Exercise instructions:
Without changing anything, output the records below.

Modification records
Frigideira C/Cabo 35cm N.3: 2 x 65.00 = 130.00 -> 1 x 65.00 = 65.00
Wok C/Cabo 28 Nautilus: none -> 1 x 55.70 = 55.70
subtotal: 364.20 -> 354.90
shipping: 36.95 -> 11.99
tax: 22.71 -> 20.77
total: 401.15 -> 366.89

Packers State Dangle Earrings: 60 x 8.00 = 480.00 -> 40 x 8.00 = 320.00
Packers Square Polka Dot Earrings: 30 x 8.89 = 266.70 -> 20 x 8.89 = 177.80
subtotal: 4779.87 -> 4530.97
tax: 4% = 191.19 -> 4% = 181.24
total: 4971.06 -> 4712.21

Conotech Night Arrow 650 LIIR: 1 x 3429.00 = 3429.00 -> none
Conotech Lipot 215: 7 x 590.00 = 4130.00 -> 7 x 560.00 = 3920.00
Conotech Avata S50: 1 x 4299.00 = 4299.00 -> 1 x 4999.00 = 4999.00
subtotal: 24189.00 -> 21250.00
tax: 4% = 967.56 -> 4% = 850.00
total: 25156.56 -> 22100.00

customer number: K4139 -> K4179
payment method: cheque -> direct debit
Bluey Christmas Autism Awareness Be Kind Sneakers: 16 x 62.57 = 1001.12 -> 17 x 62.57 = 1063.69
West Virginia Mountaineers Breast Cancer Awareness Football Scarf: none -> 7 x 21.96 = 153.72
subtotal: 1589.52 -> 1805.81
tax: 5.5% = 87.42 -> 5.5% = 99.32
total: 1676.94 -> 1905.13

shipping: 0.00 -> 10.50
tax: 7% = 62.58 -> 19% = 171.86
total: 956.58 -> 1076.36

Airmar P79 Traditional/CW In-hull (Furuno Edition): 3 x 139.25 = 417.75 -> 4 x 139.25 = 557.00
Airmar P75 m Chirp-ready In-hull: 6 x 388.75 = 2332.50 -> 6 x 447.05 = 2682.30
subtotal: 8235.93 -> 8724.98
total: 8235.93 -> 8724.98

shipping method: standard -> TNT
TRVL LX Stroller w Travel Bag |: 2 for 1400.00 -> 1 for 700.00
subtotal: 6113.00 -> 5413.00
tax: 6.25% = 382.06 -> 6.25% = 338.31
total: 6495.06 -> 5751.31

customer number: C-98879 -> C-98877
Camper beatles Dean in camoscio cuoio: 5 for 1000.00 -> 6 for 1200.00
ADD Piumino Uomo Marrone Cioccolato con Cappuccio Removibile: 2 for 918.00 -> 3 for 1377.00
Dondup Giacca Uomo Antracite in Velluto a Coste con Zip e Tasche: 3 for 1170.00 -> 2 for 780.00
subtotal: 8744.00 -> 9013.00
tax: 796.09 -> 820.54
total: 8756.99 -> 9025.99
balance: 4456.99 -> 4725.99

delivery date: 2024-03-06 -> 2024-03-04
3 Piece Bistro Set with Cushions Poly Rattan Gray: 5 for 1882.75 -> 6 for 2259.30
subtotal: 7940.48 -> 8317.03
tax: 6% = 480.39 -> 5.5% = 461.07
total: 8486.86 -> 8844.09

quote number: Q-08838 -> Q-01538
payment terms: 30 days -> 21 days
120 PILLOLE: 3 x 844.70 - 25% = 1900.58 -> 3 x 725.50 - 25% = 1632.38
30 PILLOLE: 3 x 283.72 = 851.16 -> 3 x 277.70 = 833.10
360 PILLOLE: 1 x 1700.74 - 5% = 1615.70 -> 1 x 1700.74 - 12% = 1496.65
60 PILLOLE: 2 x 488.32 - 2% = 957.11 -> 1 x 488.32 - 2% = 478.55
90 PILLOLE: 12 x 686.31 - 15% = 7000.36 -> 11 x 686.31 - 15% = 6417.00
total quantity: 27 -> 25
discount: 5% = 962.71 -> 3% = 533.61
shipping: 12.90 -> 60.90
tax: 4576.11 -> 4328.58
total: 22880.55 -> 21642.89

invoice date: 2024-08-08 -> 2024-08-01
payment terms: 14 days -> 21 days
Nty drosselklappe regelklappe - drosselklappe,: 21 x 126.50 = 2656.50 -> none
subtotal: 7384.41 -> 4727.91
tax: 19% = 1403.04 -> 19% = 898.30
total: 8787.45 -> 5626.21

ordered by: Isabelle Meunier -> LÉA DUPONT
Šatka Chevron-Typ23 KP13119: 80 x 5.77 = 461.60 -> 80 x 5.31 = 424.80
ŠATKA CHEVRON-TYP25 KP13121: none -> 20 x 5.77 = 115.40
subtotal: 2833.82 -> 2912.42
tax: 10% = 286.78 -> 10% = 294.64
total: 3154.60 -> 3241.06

Exercise response:
Frigideira C/Cabo 35cm N.3: 2 x 65.00 = 130.00 -> 1 x 65.00 = 65.00
Wok C/Cabo 28 Nautilus: none -> 1 x 55.70 = 55.70
subtotal: 364.20 -> 354.90
shipping: 36.95 -> 11.99
tax: 22.71 -> 20.77
total: 401.15 -> 366.89

Packers State Dangle Earrings: 60 x 8.00 = 480.00 -> 40 x 8.00 = 320.00
Packers Square Polka Dot Earrings: 30 x 8.89 = 266.70 -> 20 x 8.89 = 177.80
subtotal: 4779.87 -> 4530.97
tax: 4% = 191.19 -> 4% = 181.24
total: 4971.06 -> 4712.21

Conotech Night Arrow 650 LIIR: 1 x 3429.00 = 3429.00 -> none
Conotech Lipot 215: 7 x 590.00 = 4130.00 -> 7 x 560.00 = 3920.00
Conotech Avata S50: 1 x 4299.00 = 4299.00 -> 1 x 4999.00 = 4999.00
subtotal: 24189.00 -> 21250.00
tax: 4% = 967.56 -> 4% = 850.00
total: 25156.56 -> 22100.00

customer number: K4139 -> K4179
payment method: cheque -> direct debit
Bluey Christmas Autism Awareness Be Kind Sneakers: 16 x 62.57 = 1001.12 -> 17 x 62.57 = 1063.69
West Virginia Mountaineers Breast Cancer Awareness Football Scarf: none -> 7 x 21.96 = 153.72
subtotal: 1589.52 -> 1805.81
tax: 5.5% = 87.42 -> 5.5% = 99.32
total: 1676.94 -> 1905.13

shipping: 0.00 -> 10.50
tax: 7% = 62.58 -> 19% = 171.86
total: 956.58 -> 1076.36

Airmar P79 Traditional/CW In-hull (Furuno Edition): 3 x 139.25 = 417.75 -> 4 x 139.25 = 557.00
Airmar P75 m Chirp-ready In-hull: 6 x 388.75 = 2332.50 -> 6 x 447.05 = 2682.30
subtotal: 8235.93 -> 8724.98
total: 8235.93 -> 8724.98

shipping method: standard -> TNT
TRVL LX Stroller w Travel Bag |: 2 for 1400.00 -> 1 for 700.00
subtotal: 6113.00 -> 5413.00
tax: 6.25% = 382.06 -> 6.25% = 338.31
total: 6495.06 -> 5751.31

customer number: C-98879 -> C-98877
Camper beatles Dean in camoscio cuoio: 5 for 1000.00 -> 6 for 1200.00
ADD Piumino Uomo Marrone Cioccolato con Cappuccio Removibile: 2 for 918.00 -> 3 for 1377.00
Dondup Giacca Uomo Antracite in Velluto a Coste con Zip e Tasche: 3 for 1170.00 -> 2 for 780.00
subtotal: 8744.00 -> 9013.00
tax: 796.09 -> 820.54
total: 8756.99 -> 9025.99
balance: 4456.99 -> 4725.99

delivery date: 2024-03-06 -> 2024-03-04
3 Piece Bistro Set with Cushions Poly Rattan Gray: 5 for 1882.75 -> 6 for 2259.30
subtotal: 7940.48 -> 8317.03
tax: 6% = 480.39 -> 5.5% = 461.07
total: 8486.86 -> 8844.09

quote number: Q-08838 -> Q-01538
payment terms: 30 days -> 21 days
120 PILLOLE: 3 x 844.70 - 25% = 1900.58 -> 3 x 725.50 - 25% = 1632.38
30 PILLOLE: 3 x 283.72 = 851.16 -> 3 x 277.70 = 833.10
360 PILLOLE: 1 x 1700.74 - 5% = 1615.70 -> 1 x 1700.74 - 12% = 1496.65
60 PILLOLE: 2 x 488.32 - 2% = 957.11 -> 1 x 488.32 - 2% = 478.55
90 PILLOLE: 12 x 686.31 - 15% = 7000.36 -> 11 x 686.31 - 15% = 6417.00
total quantity: 27 -> 25
discount: 5% = 962.71 -> 3% = 533.61
shipping: 12.90 -> 60.90
tax: 4576.11 -> 4328.58
total: 22880.55 -> 21642.89

invoice date: 2024-08-08 -> 2024-08-01
payment terms: 14 days -> 21 days
Nty drosselklappe regelklappe - drosselklappe,: 21 x 126.50 = 2656.50 -> none
subtotal: 7384.41 -> 4727.91
tax: 19% = 1403.04 -> 19% = 898.30
total: 8787.45 -> 5626.21

ordered by: Isabelle Meunier -> LÉA DUPONT
Šatka Chevron-Typ23 KP13119: 80 x 5.77 = 461.60 -> 80 x 5.31 = 424.80
ŠATKA CHEVRON-TYP25 KP13121: none -> 20 x 5.77 = 115.40
subtotal: 2833.82 -> 2912.42
tax: 10% = 286.78 -> 10% = 294.64
total: 3154.60 -> 3241.06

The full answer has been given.